Data items:
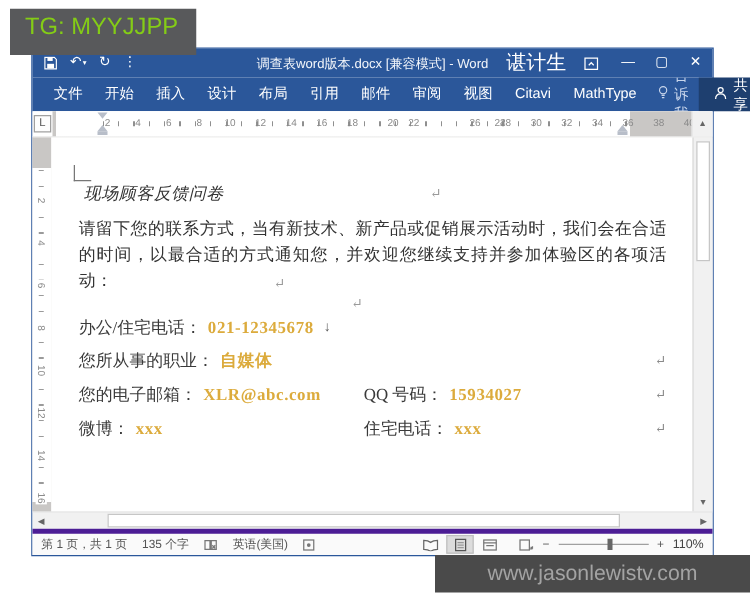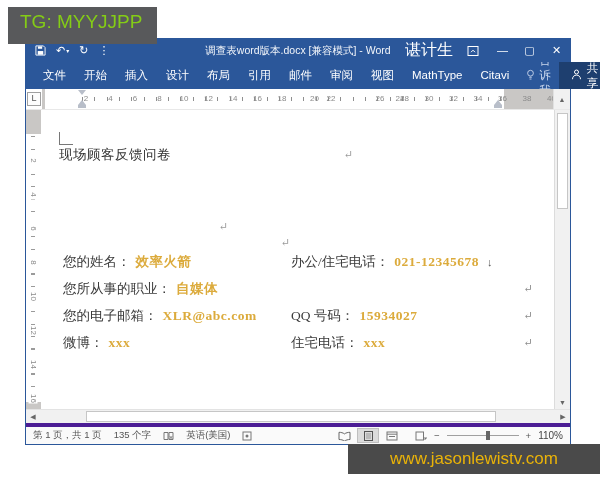"MathType" span.rtab { order: before "Citavi" -> after "Citavi" }
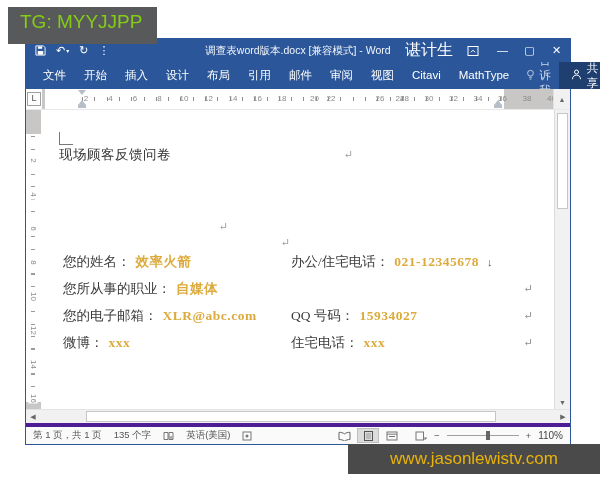"现场顾客反馈问卷" .dtitle { font-style: none -> italic; left: 18px -> 26px }
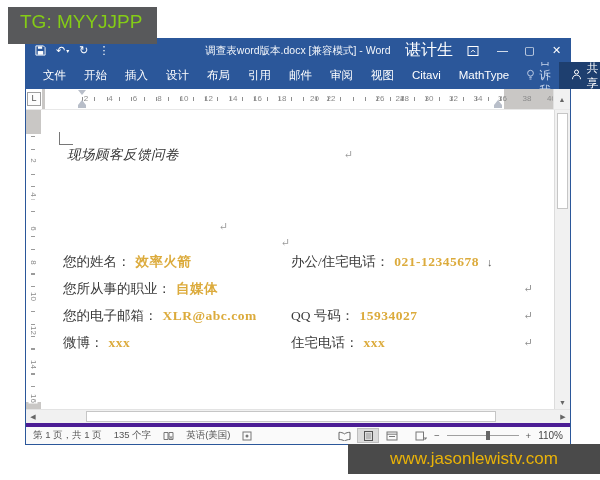"请留下您的联系方式，当有新技术、新产品或促销展示活动时，我们会在合适的时间，以最" div.intro { html: none -> <div>请留下您的联系方式，当有新技术、新产品或促销展示活动时，我们会在合适的时间，以最合适的方式通知您，并欢迎您继续支持并参加体验区的各项活动：</div> }
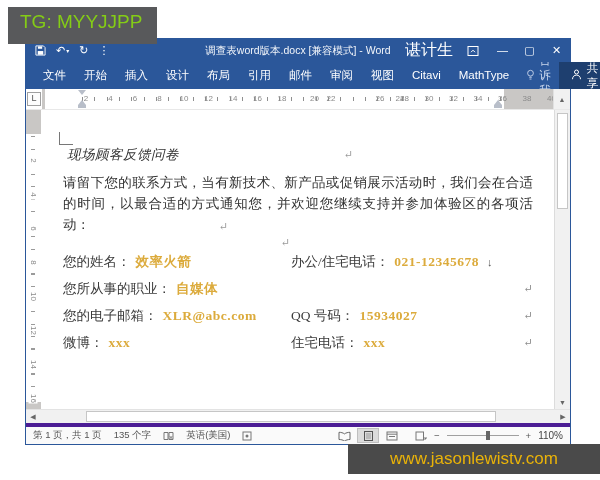"您的姓名：" span.fcol1 { html: <span> <span>您的姓名：</span> <span>效率火箭</span> </span> -> none }
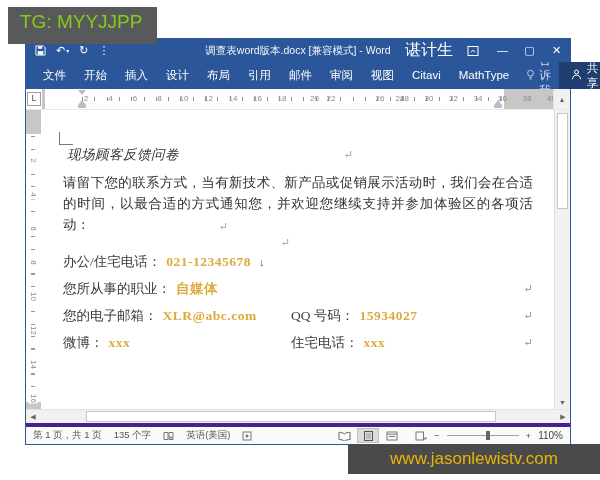"www.jasonlewistv.com" .watermark { color: #eab308 -> #a3a3a3 }
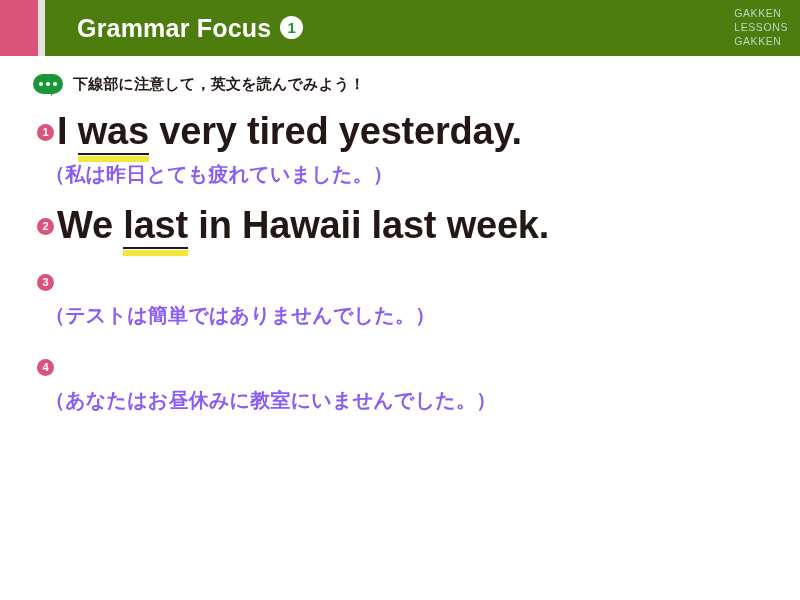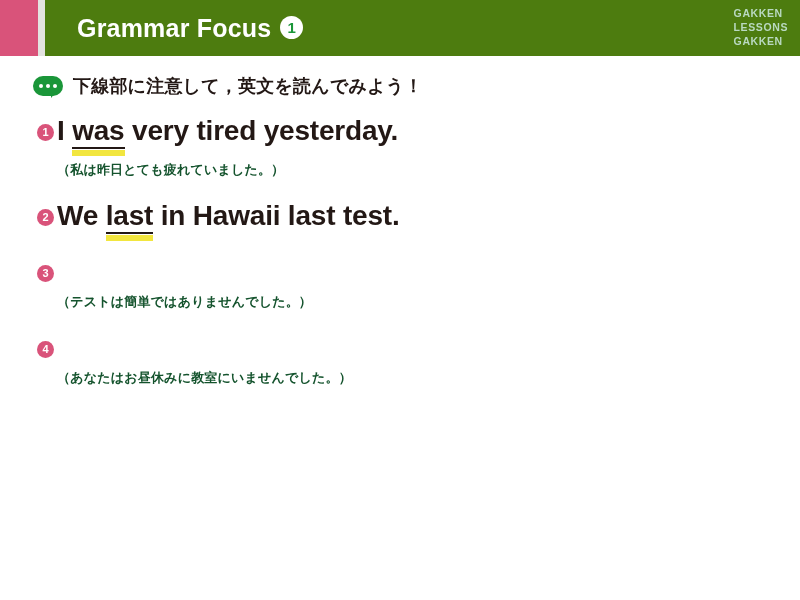"GAKKEN" .brand { font-weight: bold -> normal }
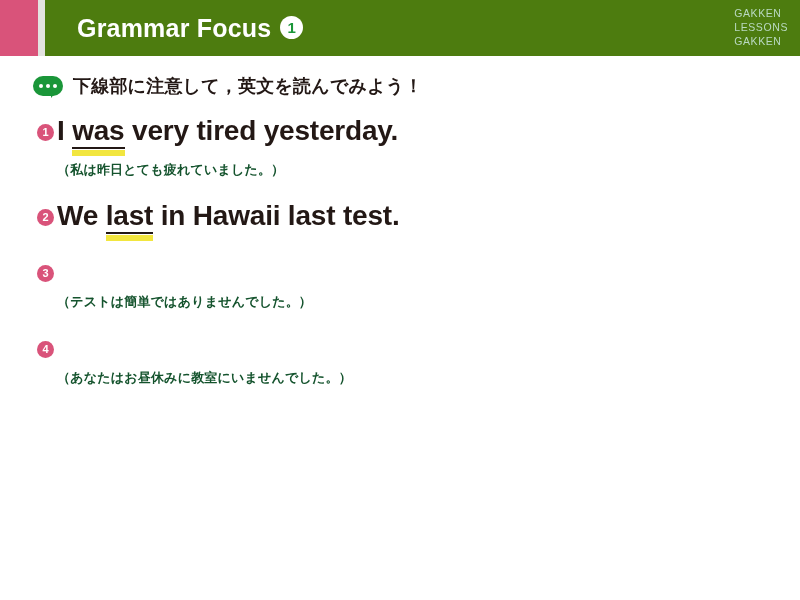"下線部に注意して，英文を読んでみよう！" .instruction-text { font-size: 18px -> 15px }
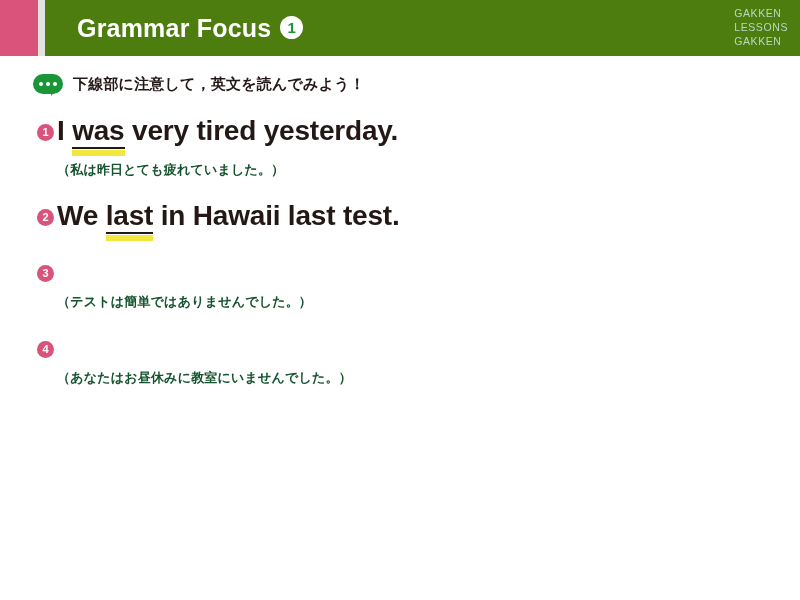"I was very tired yesterday." .sentence { font-size: 28px -> 38px }
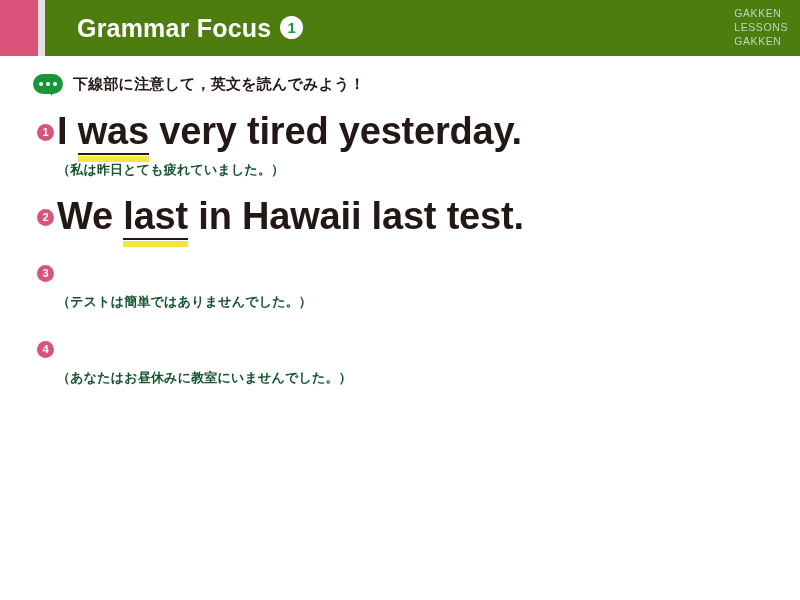"（私は昨日とても疲れていました。）" .translation { color: #14532d -> #8b5cf6; font-size: 13px -> 20px; margin-left: 20px -> 8px }
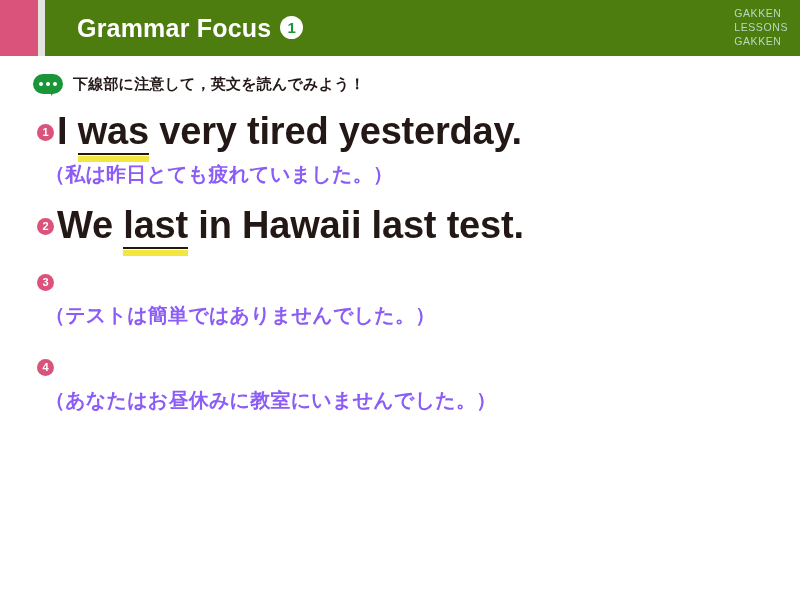"in Hawaii last test." span { text: test -> week }
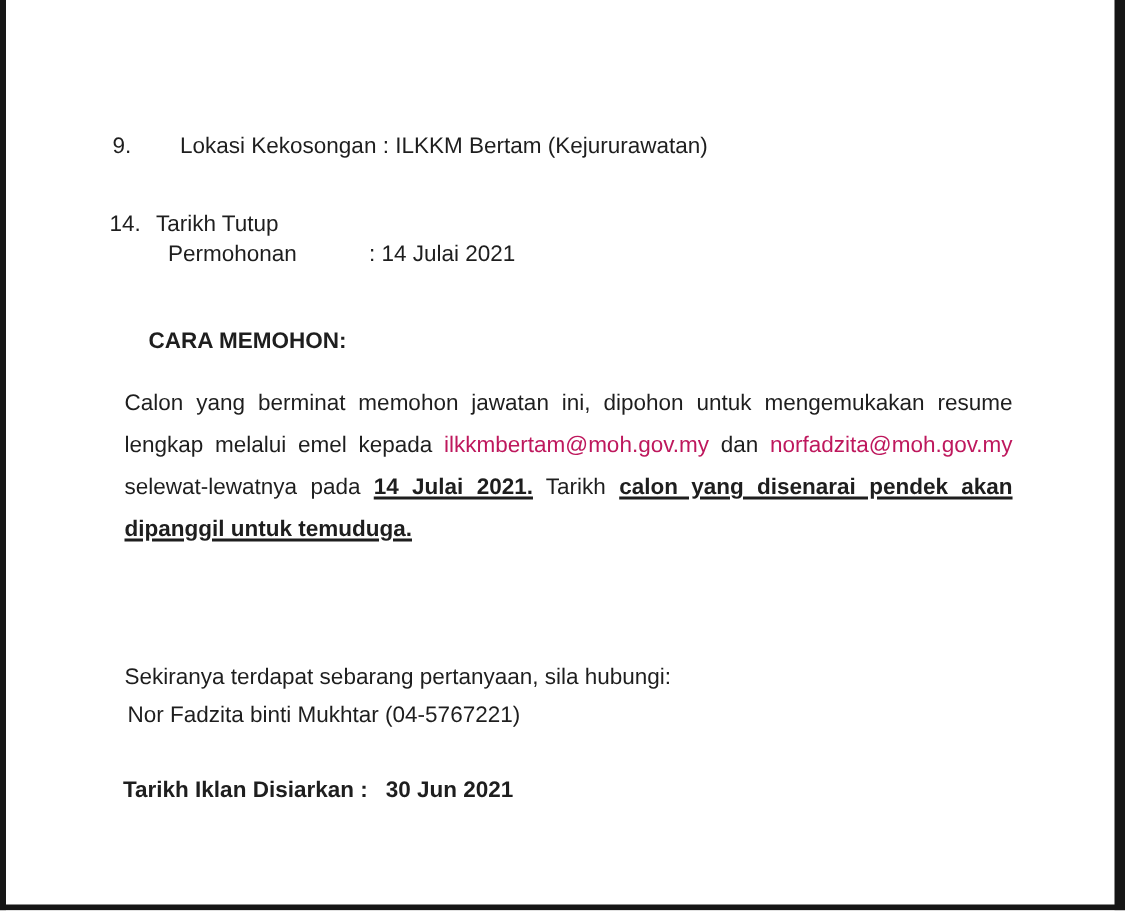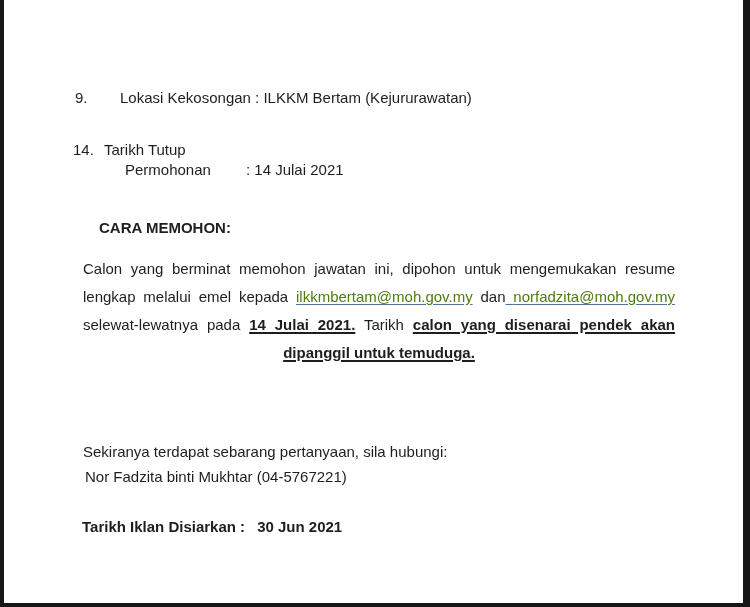"Permohonan" div.abs { left: 125px -> 112px }
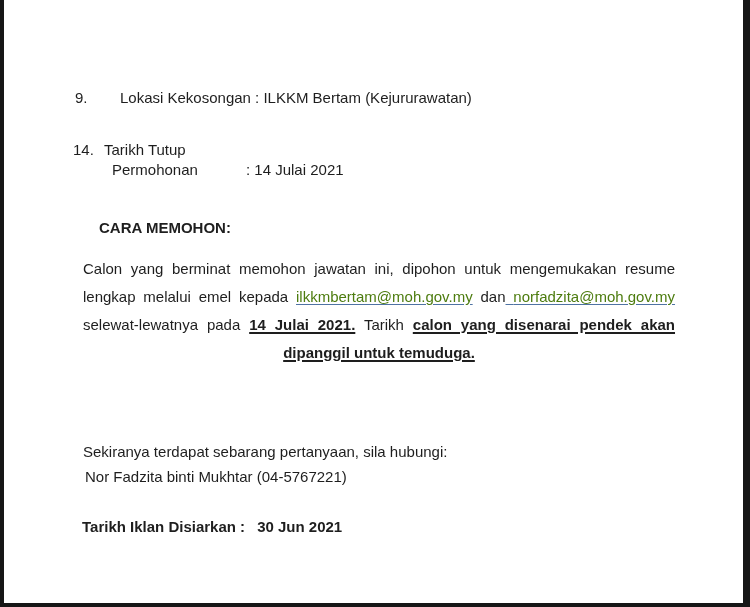"ilkkmbertam@moh.gov.my" .email { color: #4d7c0f -> #be185d; text-decoration: underline -> none }
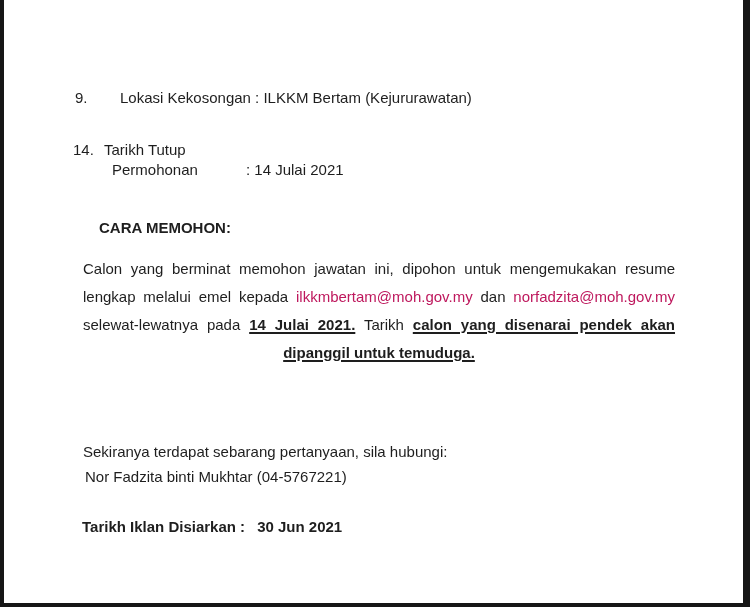"dipanggil untuk temuduga." .lline { text-align: center -> left }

YOUR OBJECTIVE: Begin at the line with "left: 125px ->" and end at the last line of the data above. Reproduce those lines exactly, but not the pictures.

SOLUTION TO THIS PROBLEM:
"Permohonan" div.abs { left: 125px -> 112px }
"ilkkmbertam@moh.gov.my" .email { color: #4d7c0f -> #be185d; text-decoration: underline -> none }
"dipanggil untuk temuduga." .lline { text-align: center -> left }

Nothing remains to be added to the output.